3

I have several NSStrings with a format similar to the one below:

"Hello, how       are   you?"

How can I break the string into an array of words? For example, for the above sentence I would expect an array consisting of "Hello,", "how", "are", "you?"

Usually I would break the string into words by using the function [NSString componentsSeparatedByCharactersInSet: NSCharacterSet set]

However this won't work in this situation because the spaces between the words are of unequal length. Note I will not be aware of the size of each word and the space between them.

How can I accomplish this? I am working on an app for OSX not iOS.

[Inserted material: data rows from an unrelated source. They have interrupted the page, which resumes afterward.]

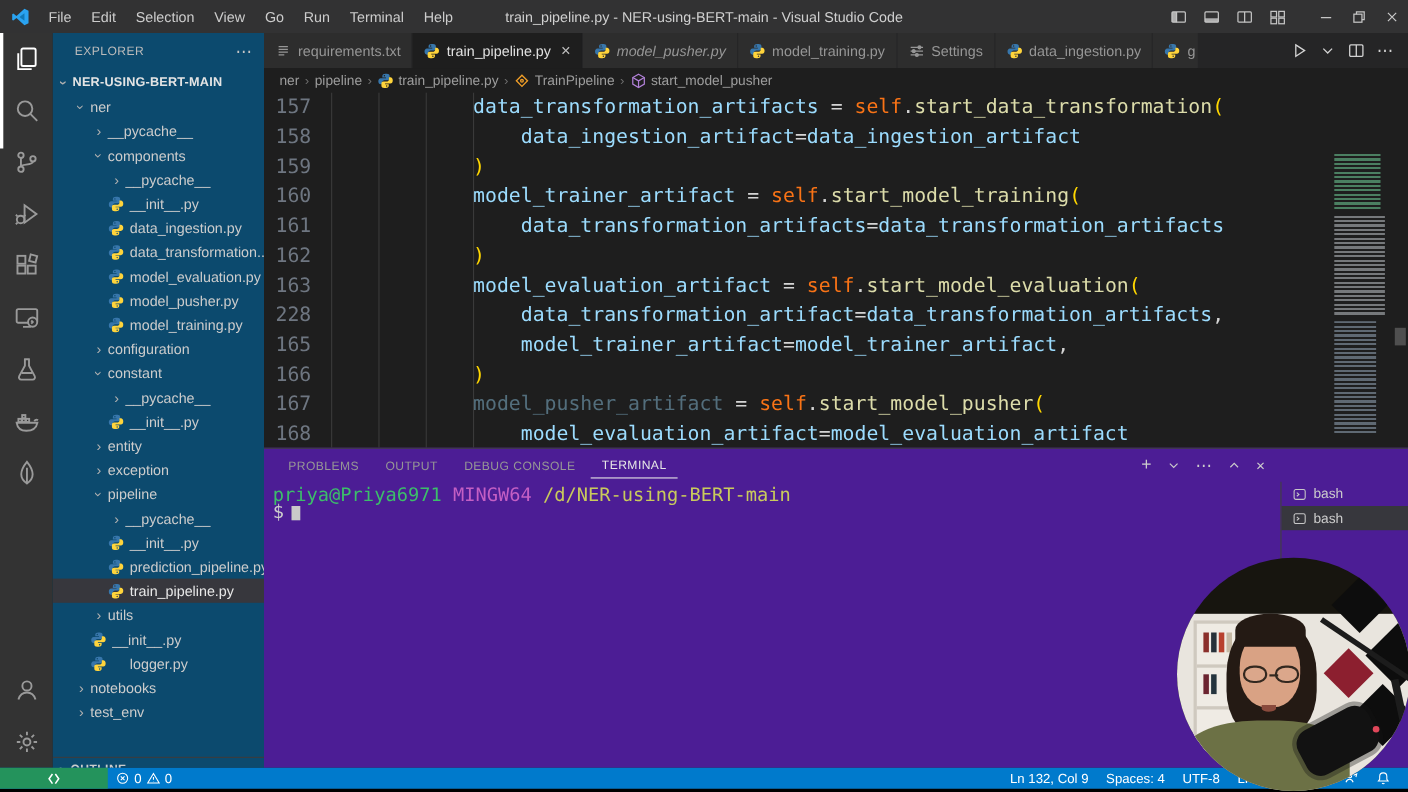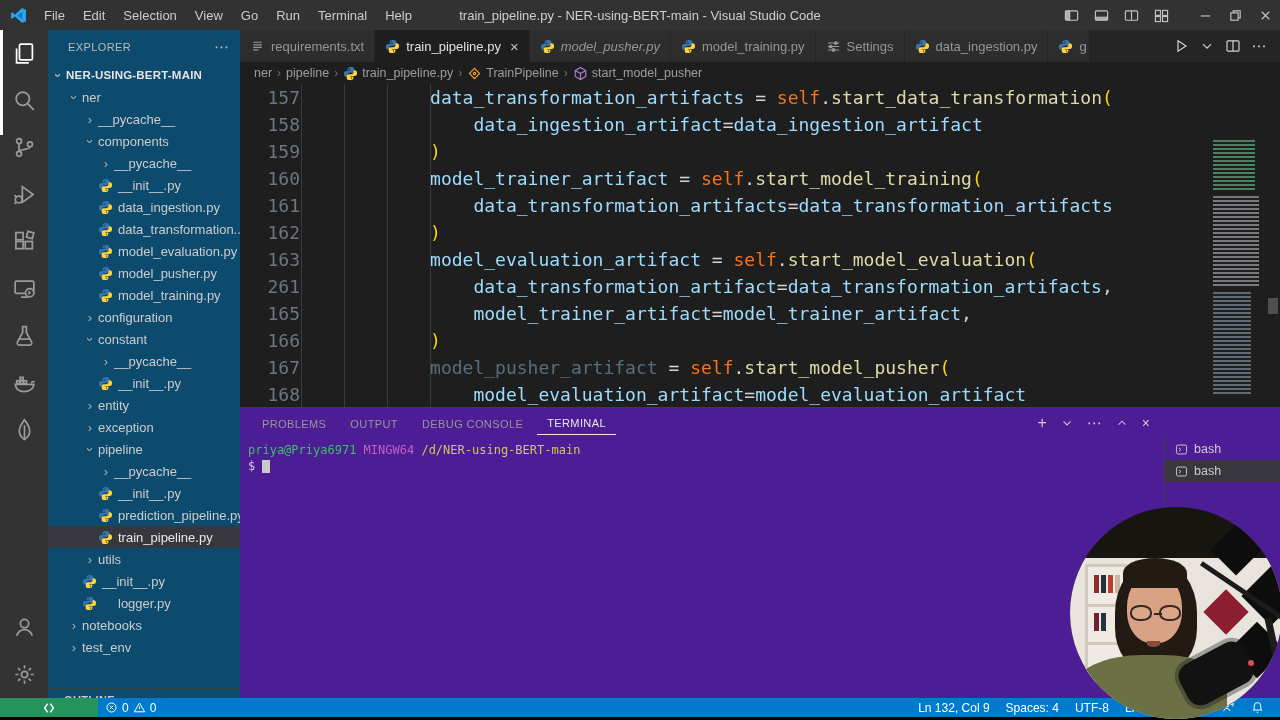--- a/index.html
+++ b/index.html
@@ -76,7 +76,7 @@
     font-family:"DejaVu Sans Mono", monospace; font-size:18px; line-height:27px; }
   .iguide { position:absolute; top:0; bottom:0; width:1px; background:#3a3a3a; }
   .code-row { display:flex; height:27px; white-space:pre; }
-  .ln { width:60px; flex:0 0 60px; text-align:right; color:#6e7681; }
+  .ln { width:60px; flex:0 0 60px; text-align:right; padding-right:17px; color:#6e7681; }
   .ct { color:#d4d4d4; }
   .tk-var { color:#9CDCFE; } .tk-self { color:#f97316; } .tk-fn { color:#DCDCAA; }
   .tk-par { color:#ffd700; } .tk-op { color:#d4d4d4; } .tk-dim { color:#9CDCFE; opacity:.42; }

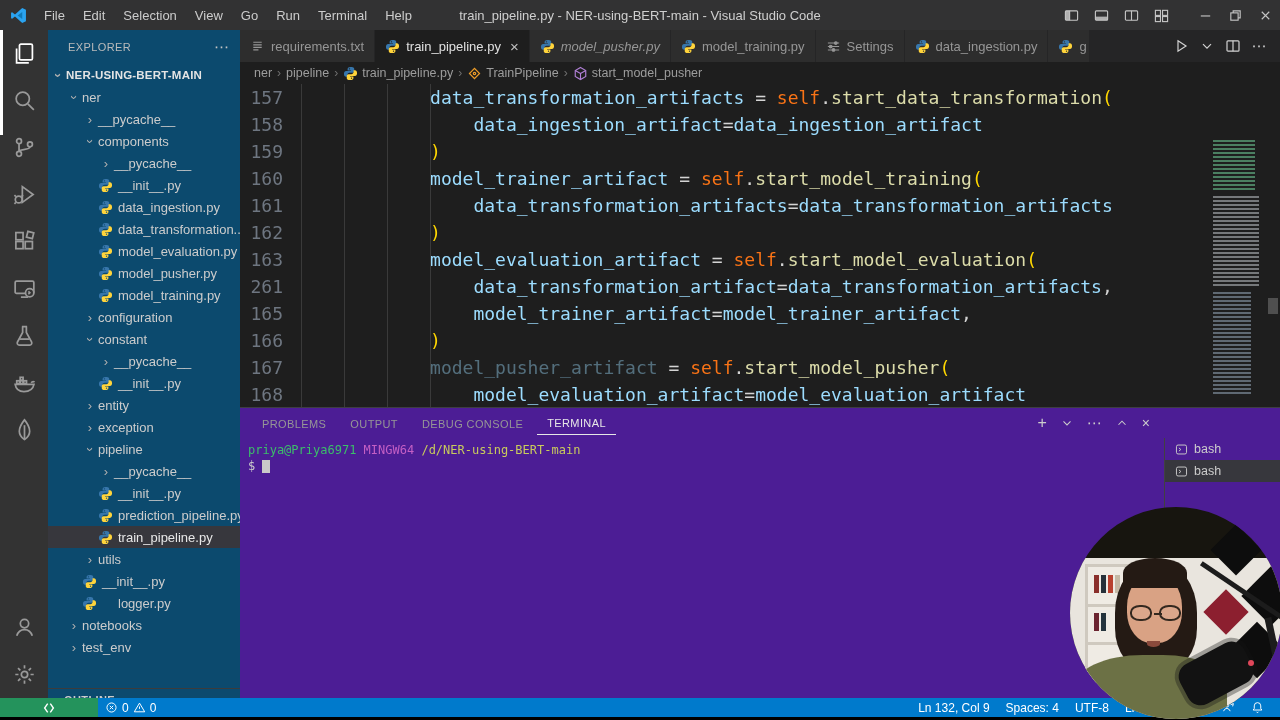--- a/index.html
+++ b/index.html
@@ -646,7 +646,7 @@
           <div class="code-row"><span class="ln">161</span><span class="ct">                <span class="tk-var">data_transformation_artifacts</span><span class="tk-op">=</span><span class="tk-var">data_transformation_artifacts</span></span></div>
           <div class="code-row"><span class="ln">162</span><span class="ct">            <span class="tk-par">)</span></span></div>
           <div class="code-row"><span class="ln">163</span><span class="ct">            <span class="tk-var">model_evaluation_artifact</span><span class="tk-op"> = </span><span class="tk-self">self</span><span class="tk-op">.</span><span class="tk-fn">start_model_evaluation</span><span class="tk-par">(</span></span></div>
-          <div class="code-row"><span class="ln">261</span><span class="ct">                <span class="tk-var">data_transformation_artifact</span><span class="tk-op">=</span><span class="tk-var">data_transformation_artifacts</span><span class="tk-op">,</span></span></div>
+          <div class="code-row"><span class="ln">228</span><span class="ct">                <span class="tk-var">data_transformation_artifact</span><span class="tk-op">=</span><span class="tk-var">data_transformation_artifacts</span><span class="tk-op">,</span></span></div>
           <div class="code-row"><span class="ln">165</span><span class="ct">                <span class="tk-var">model_trainer_artifact</span><span class="tk-op">=</span><span class="tk-var">model_trainer_artifact</span><span class="tk-op">,</span></span></div>
           <div class="code-row"><span class="ln">166</span><span class="ct">            <span class="tk-par">)</span></span></div>
           <div class="code-row"><span class="ln">167</span><span class="ct">            <span class="tk-dim">model_pusher_artifact</span><span class="tk-op"> = </span><span class="tk-self">self</span><span class="tk-op">.</span><span class="tk-fn">start_model_pusher</span><span class="tk-par">(</span></span></div>

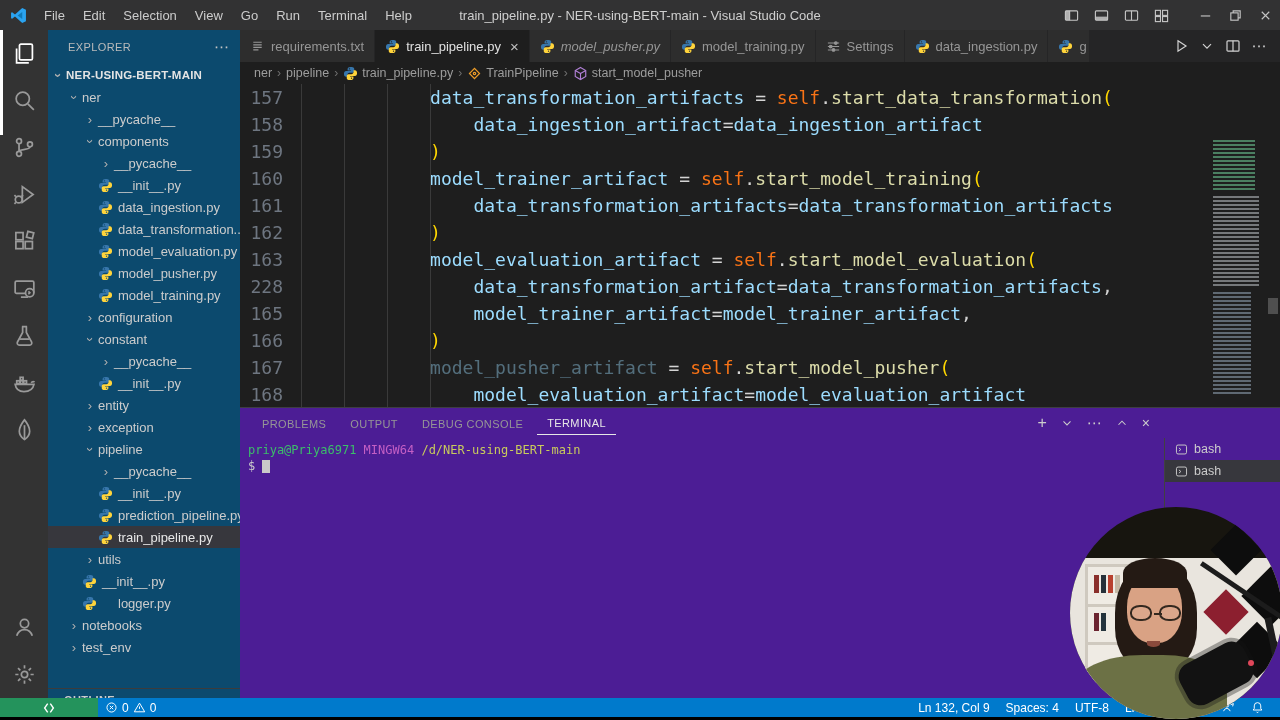--- a/index.html
+++ b/index.html
@@ -106,7 +106,7 @@
   .term-row.selected { background:#37373d; }
   .term-row svg { width:13px; height:13px; color:#c8c8c8; }
   .termbody { position:absolute; left:8px; top:34px; font-family:"DejaVu Sans Mono", monospace;
-    font-size:12px; line-height:16px; }
+    font-size:17px; line-height:16px; }
   .t-user { color:#3cbe6a; } .t-env { color:#c45fc4; } .t-path { color:#c9cb5c; } .t-ps { color:#cccccc; }
   .cursor-block { display:inline-block; width:8px; height:13px; background:#c9c9c9; margin-left:7px; vertical-align:middle; }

EDIT: My eventual goal is to retrieve the second word in the sentence. If there is a easier way to do this without breaking the string into an array please feel free to suggest it.

Hot Licks
  • 47,103
  • 17
  • 93
  • 151
fdh
  • 5,256
  • 13
  • 58
  • 101
  • possible duplicate of [NSString tokenize in Objective-C](http://stackoverflow.com/questions/259956/nsstring-tokenize-in-objective-c) – SirDarius Sep 05 '12 at 21:07
  • @SirDarius -- That doesn't appear to be a duplicate at all, since most of the answers suggest using componentsSeparatedByString/CharactersInSet. – Hot Licks Sep 05 '12 at 21:13
  • Tokenization is the process of breaking a stream of text up into words, phrases, symbols, or other meaningful elements called tokens. The question here is therefore equivalent to asking how to tokenize a NSString. – SirDarius Sep 05 '12 at 21:19
  • 2
    @SirDarius - Except that the answer given in the other thread is not appropriate in this case. – Hot Licks Sep 05 '12 at 21:21

3 Answers3

5

Try this:

NSMutableArray *parts = [NSMutableArray arrayWithArray:[str componentsSeparatedByCharactersInSet:[NSCharacterSet  whitespaceCharacterSet]]];
[parts removeObjectIdenticalTo:@""];
NSString *res = [parts objectAtIndex:1]; // The second string
Sergey Kalinichenko
  • 714,442
  • 84
  • 1,110
  • 1,523
  • I was not able to get this to work as expected using `[parts removeObjectIdenticalTo:@""];` but when I replaced that with `[words removeObject:@""];` things worked. – mah Mar 08 '17 at 22:36
1

Well, you could actually write a loop to iterate through the characters and find the first non-blank after the first blank, then iterate further to find the ending blank (or end of line). Would probably be about 5x faster (with much fewer object allocations) than using one of the other methods, and could be done in about 10 lines.

Hot Licks
  • 47,103
  • 17
  • 93
  • 151
1

If you dont want to use a CharacterSet try this to remove extra spaces:

NSString* string = @"word1, word2          word3                        word4";
bool done = false;
do {
    NSString tempStr = [string stringByReplacingOccurrencesOfString:@"  " withString:@" "];
    done = [string isEqualToString:tempStr];
    string = tempStr;
} while (!done);
NSLog(@"%@", string);

this will output "word1, word2 word3 word4"

Kyle
  • 434
  • 2
  • 10